Students have access to their current grades four times a year—at the end of first quarter, first semester, third quarter and after final exams. However, in between these dates, students have no easily accessible resource to check their grades.
Unlike teachers at other schools such as Campbell Hall and Marymount High School, Harvard-Westlake teachers do not update grades weekly or allow students to check their grades online whenever they like. Instead, in most classes, if students want to know their grades before an academic quarter is over, they have to meet with their teachers or deans.
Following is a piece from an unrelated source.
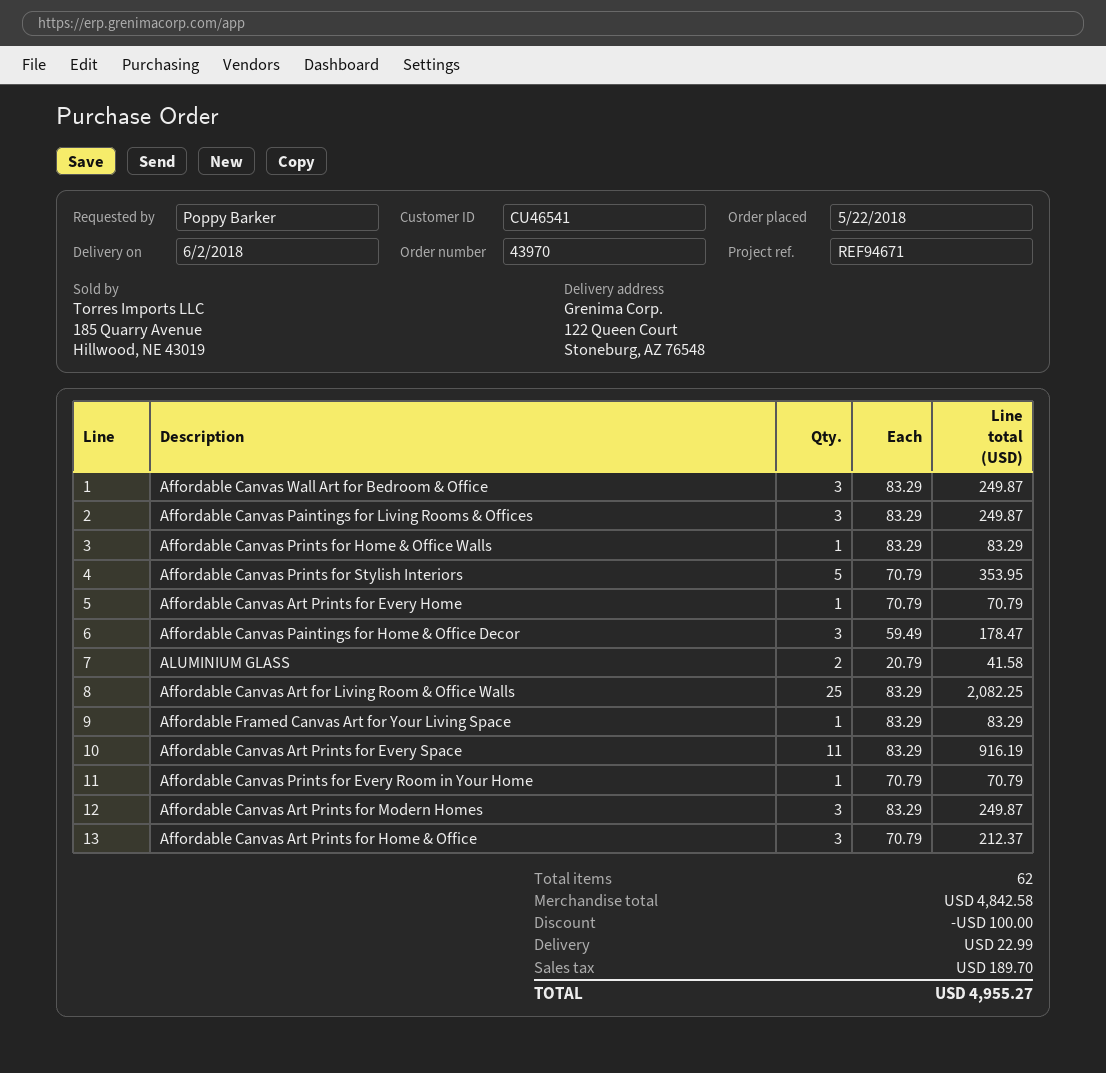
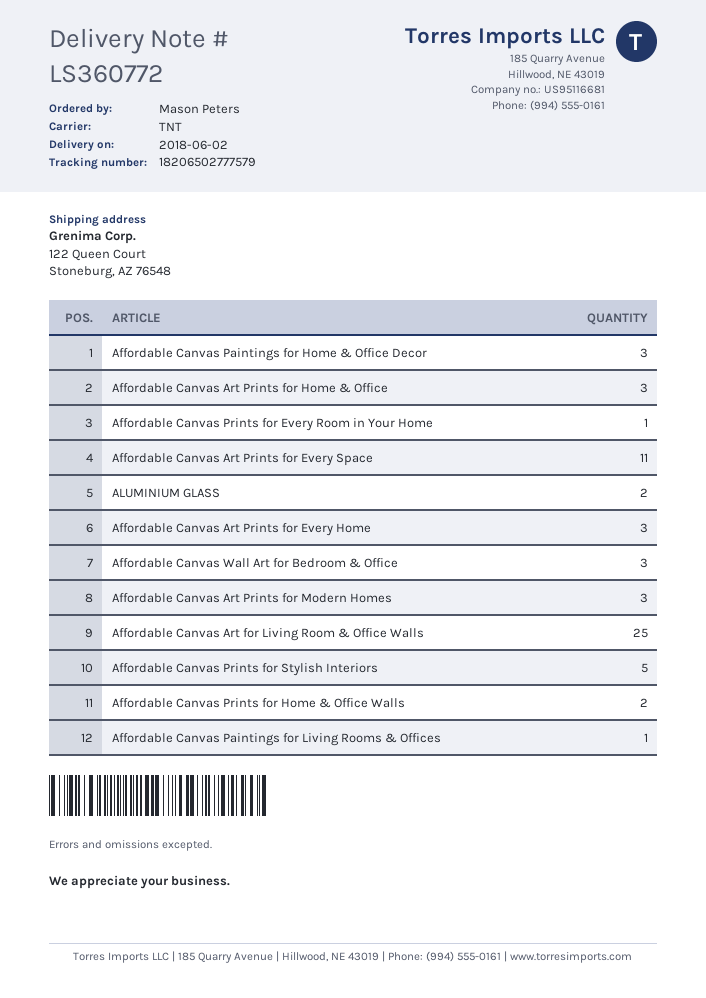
ordered by: Poppy Barker -> Mason Peters
Affordable Canvas Paintings for Living Rooms & Offices: 3 -> 1
Affordable Canvas Prints for Home & Office Walls: 1 -> 2
Affordable Canvas Art Prints for Every Home: 1 -> 3
Affordable Framed Canvas Art for Your Living Space: 1 -> none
“It’s discouraged for teachers to keep a constant running tally of all of their grades anywhere online, and that was a purposeful decision, just like the decision to not have parents be able to track grades online because you would literally have parents hitting the refresh button,” upper school dean Beth Slattery said. “So while I think that the school understands that for some students [not knowing grades] causes anxiety, there is a strong feeling that the constant tracking of grades would cause more anxiety and would also create a constant nagging of the teacher.”
While the school’s philosophy is to teach students to be independent and take ownership of their grades, teachers are required to notify a student’s dean if his or her grade drops dramatically during a quarter or if they have below a C+ in a class.
“If there’s a dramatic change [in a grade], I try to tell the kid and give the family a heads up before final grades come out,” Slattery said. “I also see final grades before they go home to families, and I compare them to what their trend looks like and what they got on the final.”
Nevertheless, many students believe their access to grades is limited and that they should be able to check their grades more often. They find that it can be difficult to keep track of their own progress in a class when they do not immediately receive feedback or grades on assignments. Additionally, as homework, quizzes and tests accumulate over a quarter, students have a harder time trying to calculate their own grades.
“I think students should be able to check their grades whenever they want to see how they’re doing in the class,” Lee said. “While some teachers have grades calculated and updated regularly for us to check whenever we want, some teachers don’t, which can be kind of frustrating.”
By the end of a quarter or semester, some students are even surprised by the grades they receive in a class.
“In English last year, the grades I got first semester versus the grades I got second semester were very different, so I didn’t really know what my final grade would be, especially because the grades I received were just letter grades instead of actual percentages,” Lee said.
According to school policy, the curriculum is the same for every class, and teachers will occasionally grade in teams to set standards for grading. However, especially in English courses, teachers still have the discretion and autonomy to choose their own books, lessons and teaching materials, as well as to decide on their own grading system.
“The school tries to strike a balance between making sure teachers don’t feel like they are being told how to grade or run a classroom and having some conformity,” Slattery said. “Actually, the faculty handbook gives teachers a lot of leeway, and the teachers decide what is a fair evaluation of that student’s performance. They do not necessarily have to go strictly by numbers.”
The school’s policy on grades gives teachers the final say in a student’s end-of-the-year grade, and they can give a grade that is different than the numerical value.
“I feel like most teachers round up rather than round down if they know that a kid is working hard,” Brendan Rose ’17 said. “The teachers are hard first quarter, but I feel like they reward kids who do care and show that they do care by coming into their office. [The end-of-year grade] usually works in the student’s favor rather than against them.”
Although students can set up meetings with teachers to discuss their grades, some students would rather not discuss them to avoid being seen as a nuisance or coming across as a student who only cares about GPA. Additionally, some students feel that it is hard to have an open conversation about grades with teachers.
“I feel like I’m bothering [teachers] and that I’m obsessing over a letter,” Lee said. “I don’t want to be known as that kid who only cares about grades, but at the same time, I need to know about my grades to assess how well I’m doing in a class and to figure out what I need to do to improve.”
While some students do believe that a more transparent grading system would alleviate stress, others think that it would distract students from the value of learning.
“Some kids might go overboard worrying and checking, but not having constant updates leaves more room for happy surprises at the end of the year,” Rose said. “I think [the current system] focuses more on learning because you aren’t constantly notified about your grade going up and down.”
Furthermore, a system where grades are more accessible would also allow parents to see the grades as well. This would make it possible for parents to become overly focused on each specific grade.
“Most people have a good idea of what their grades are, and I think that having teachers post grades online for every assignment would make students more focused on their grades than they already are,” Jenna Moustafa ’17 said. “Like at my old school, they posted grades online, and my parents and I would be checking grades all the time. Now that they’re not posted online, you can just focus on the work in the class and learning and not just the grade itself.”
For some, not knowing grades helps them learn and encourages them to meet with their teachers and establish a relationship with them.
“Though my initial reason for meeting with my teachers might be to find out my grades, I end up learning the material better from working with them,” Sean Jung ’16 said.